FRESH YARN presents:

Why Not(e)?
By Lauren Marks

You know me, I'm the person in your car who, when a song comes on the radio, sings loudly and excitedly, but sludges though 80% of the words. It's annoying, I know. But I am not a native speaker and I've been learning this language by melody -- the broad strokes come first, the nuances take time.

You don't notice my shortcomings when we have casual conversations. I easily manage interactions over a counter, or at the grocery store. If you bring up theatre or politics or relationships, I will be able to follow you, and might even be able to add to the conversation. But if you bring up a subject that I know nothing about, my stutter will become more noticeable. My grasping for language will become increasingly louder and more gauche. I get confused, but instead of going mute, I belly-flop in words. And if you are wielding hardly-used terms or multi-syllabic expressions, I will parrot them back at you, awkwardly and persistently, until I roll the new words around my tongue like a just-prepared piece of sushi.

Do you mind if I ask you something? Why do you say, "a needle in the haystack?" Who would put something so tiny and insignificant inside of a high pile of dried grass? And then who would look for something so minute, so easily replaced, if they had? I recently bought a book about the origins of English idioms because the more I know the stories of the sayings, the more I can make the phrasing stick. It's not that American English is the exception to the world's rules -- in every language I have learned, there are a number of colloquialisms that don't make perfect, literal sense. I find mon petit chou an odd term of endearment, because my experiences with cabbage have left me much less endeared than gassy.

I am writing a book in English, even while I am teaching the language to myself, idioms and all. Every page is a lesson, transcribing a melody that becomes more and more hum-mable. It's an ambitious project, but I learn by doing, so why not? I will readily admit that when I write, I often interchange words that sound similar but have drastically different meanings. I write "call" instead of "car," "sore" instead of "soul." I find the mistakes when I edit, and the first-draft faux-paux are often funny and sometimes enlightening in context -- like writing "Why note?" on the top of an essay I had intended to call "Why not?"

I graduated from speech therapy four months ago, but my therapist still meets me for coffee periodically to check in. Recently, at a sidewalk café, she sat across from me and wanted to know about my progress. I told her about the book I'm writing, and asked her if she had thought that I would come this far, this quickly.
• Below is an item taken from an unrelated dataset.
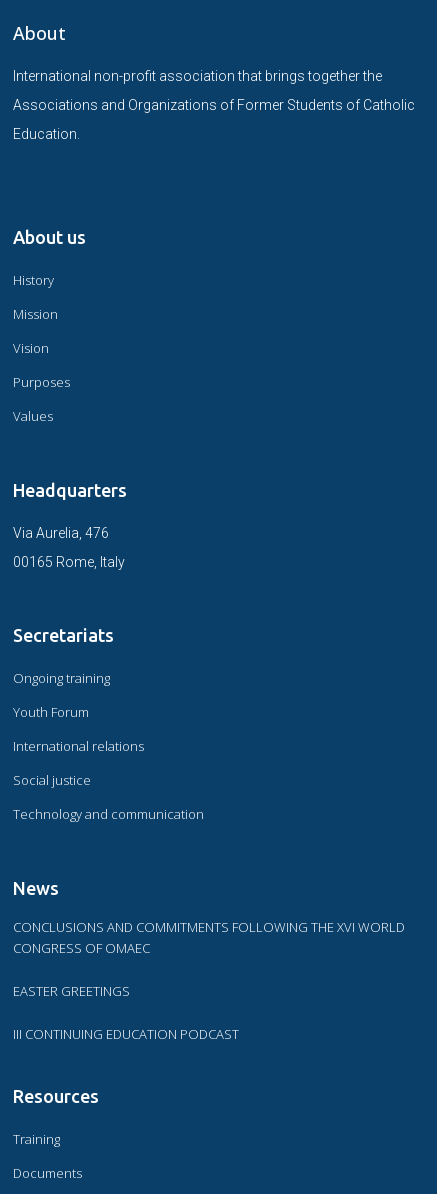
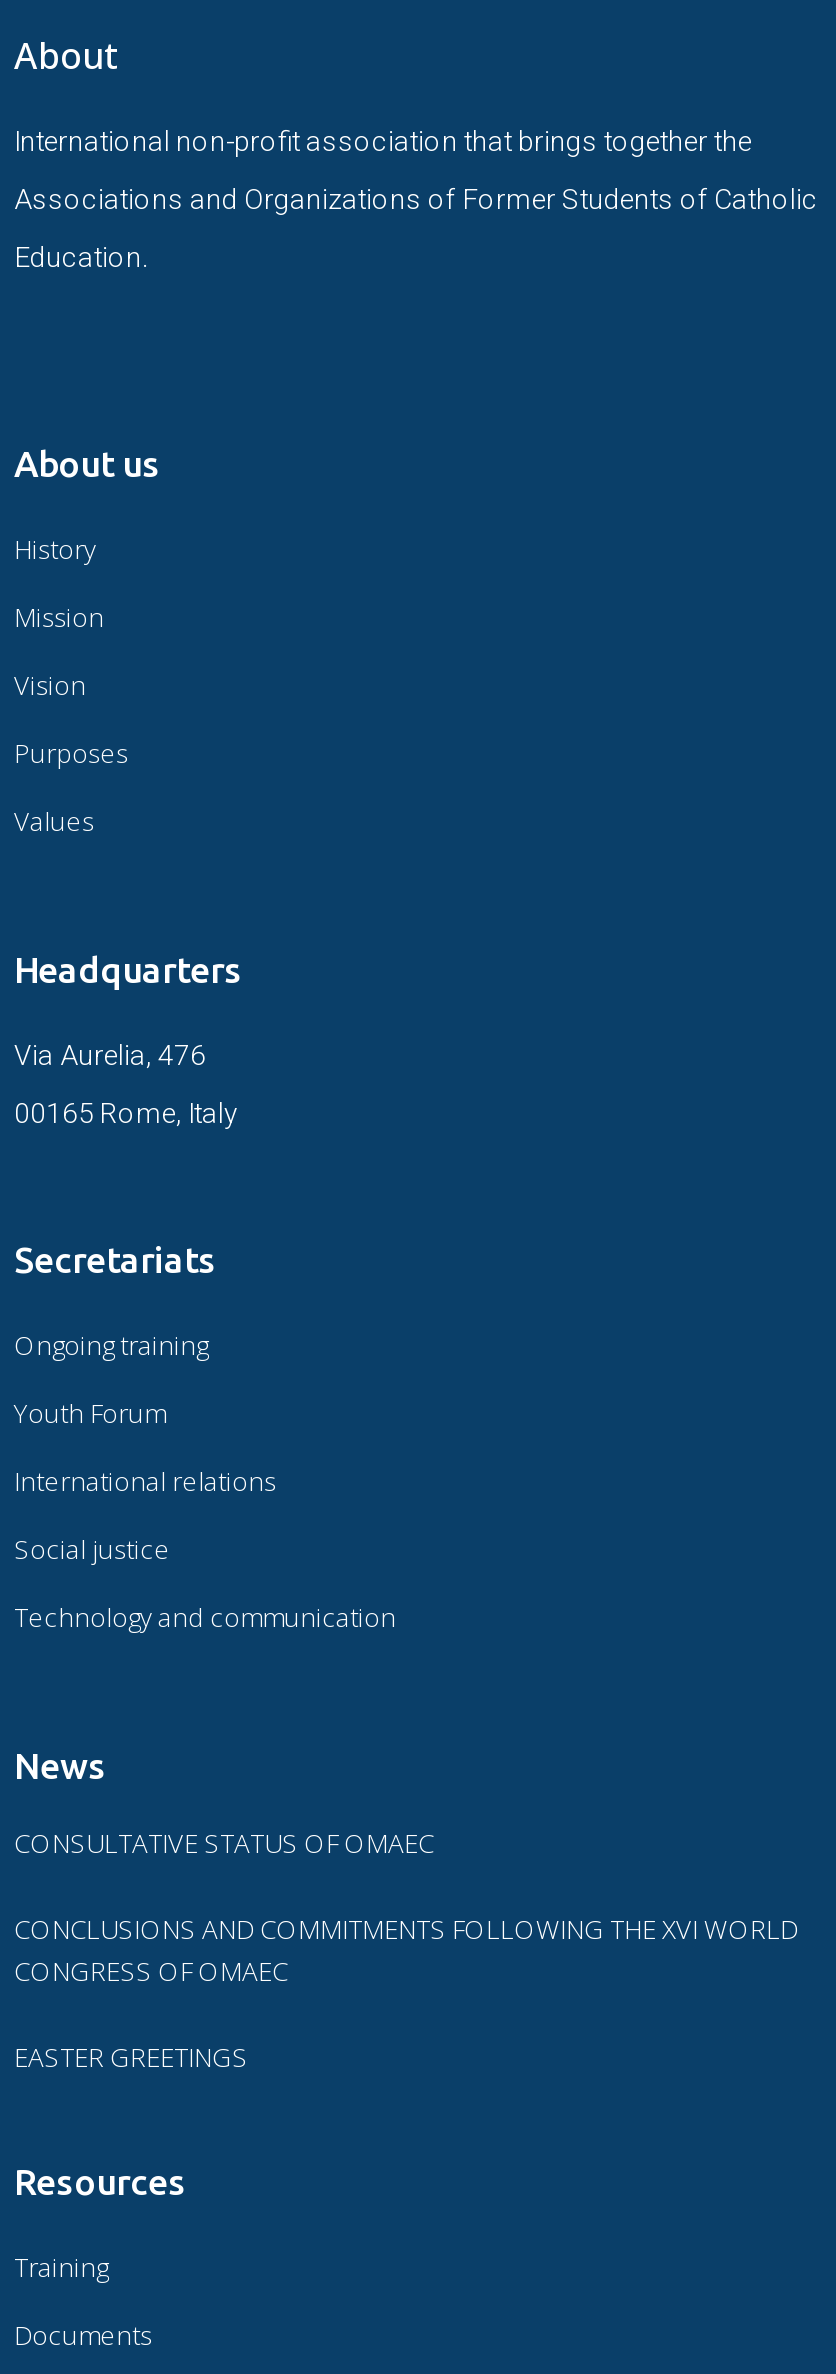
none -> [14,1826,434,1862] CONSULTATIVE STATUS OF OMAEC
moved [13,918,405,1000] -> [14,1912,798,2076]: CONCLUSIONS AND COMMITMENTS FOLLOWING THE XVI WORLD | CONGRESS OF OMAEC | EASTER GREETINGS
[13,1025,239,1043] III CONTINUING EDUCATION PODCAST -> none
It was an honest inquiry, but I am pretty sure that you would call this "fishing." My speech therapist doesn't mind. "No," she said, as she stirred a second raw sugar packet into her cappuccino, her broad smile assuringly toothy. "You were motivated Lauren and that counts, but a lot of people who have had your type of brain damage never recover." I childishly beamed with her praise and enjoyed when she added that I had made a "really remarkable recovery." I loved her alliteration.

It was August of last year, two months after my 27th birthday, when I went on tour with a show from New York to the International Fringe Festival in Scotland. On a night off, some close friends and I went into a dingy dive bar in Edinburgh, and decided to try to win the prize money for the best karaoke performance of the night. When we were called to the stage, my friend and I began to sing the song that she had selected as our "sure-fire" submission to the competition, a duet of Total Eclipse of the Heart.

I don't remember stopping the song, I don't remember the fall.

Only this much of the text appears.